YOUR ASSIGNMENT
A faithful copy of the entries is needed, one that leaves out the pictures.

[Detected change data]
┌──
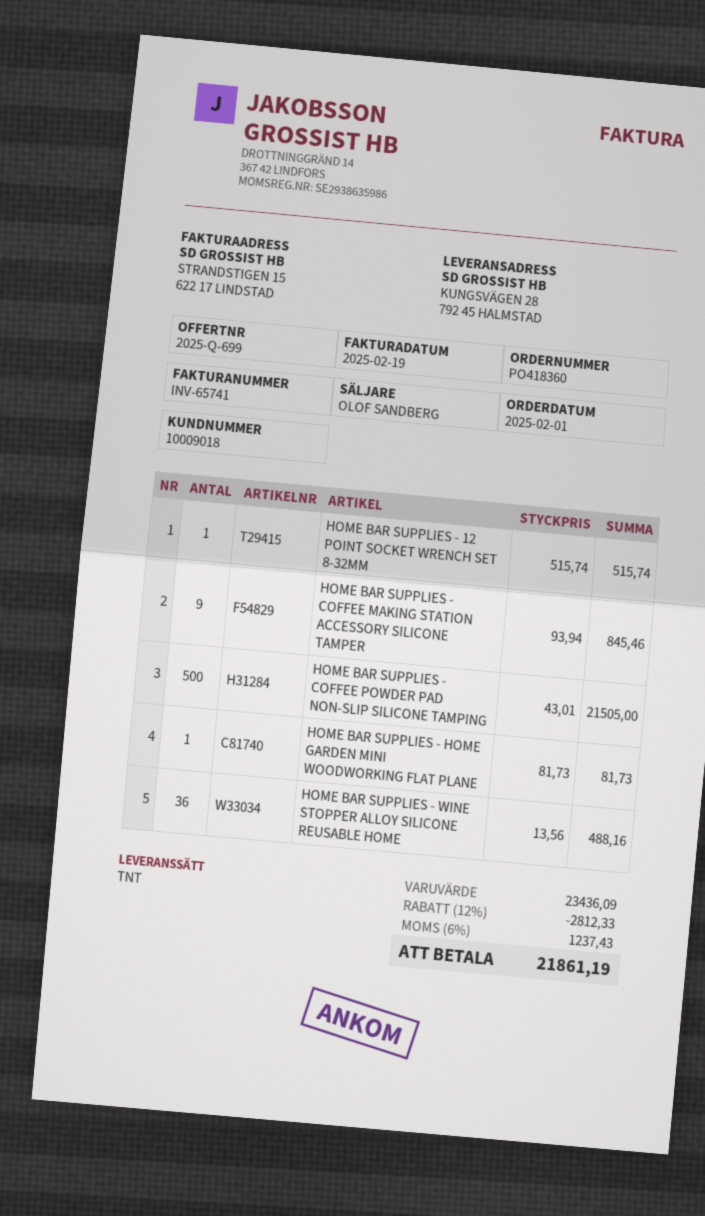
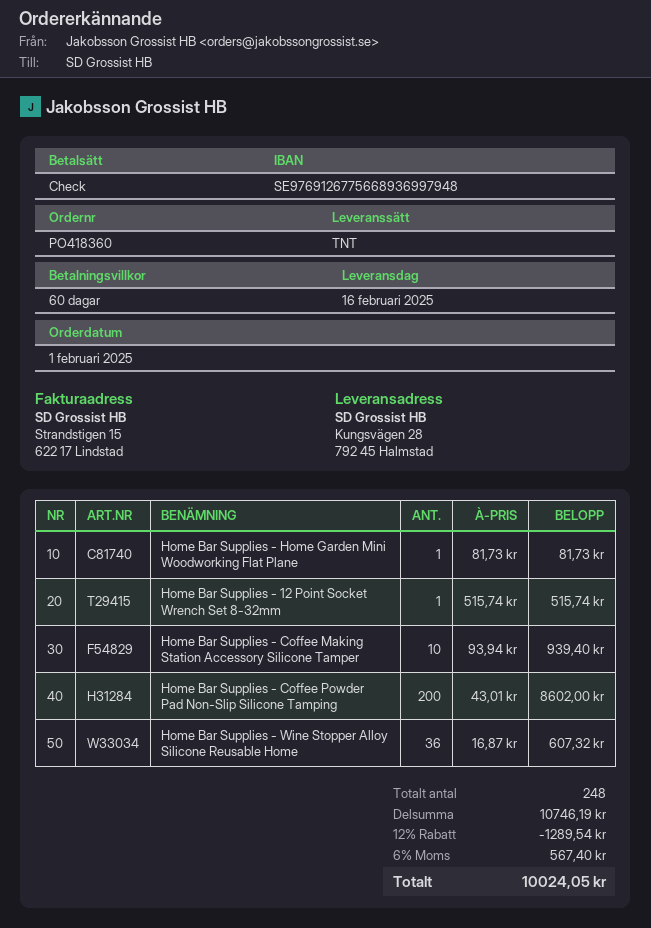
HOME BAR SUPPLIES - COFFEE MAKING STATION ACCESSORY SILICONE TAMPER: 9 x 93.94 = 845.46 -> 10 x 93.94 = 939.40
HOME BAR SUPPLIES - COFFEE POWDER PAD NON-SLIP SILICONE TAMPING: 500 x 43.01 = 21505.00 -> 200 x 43.01 = 8602.00
HOME BAR SUPPLIES - WINE STOPPER ALLOY SILICONE REUSABLE HOME: 36 x 13.56 = 488.16 -> 36 x 16.87 = 607.32
subtotal: 23436.09 -> 10746.19
discount: 12% = 2812.33 -> 12% = 1289.54
tax: 6% = 1237.43 -> 6% = 567.40
total: 21861.19 -> 10024.05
└──
TASK SOLUTION
HOME BAR SUPPLIES - COFFEE MAKING STATION ACCESSORY SILICONE TAMPER: 9 x 93.94 = 845.46 -> 10 x 93.94 = 939.40
HOME BAR SUPPLIES - COFFEE POWDER PAD NON-SLIP SILICONE TAMPING: 500 x 43.01 = 21505.00 -> 200 x 43.01 = 8602.00
HOME BAR SUPPLIES - WINE STOPPER ALLOY SILICONE REUSABLE HOME: 36 x 13.56 = 488.16 -> 36 x 16.87 = 607.32
subtotal: 23436.09 -> 10746.19
discount: 12% = 2812.33 -> 12% = 1289.54
tax: 6% = 1237.43 -> 6% = 567.40
total: 21861.19 -> 10024.05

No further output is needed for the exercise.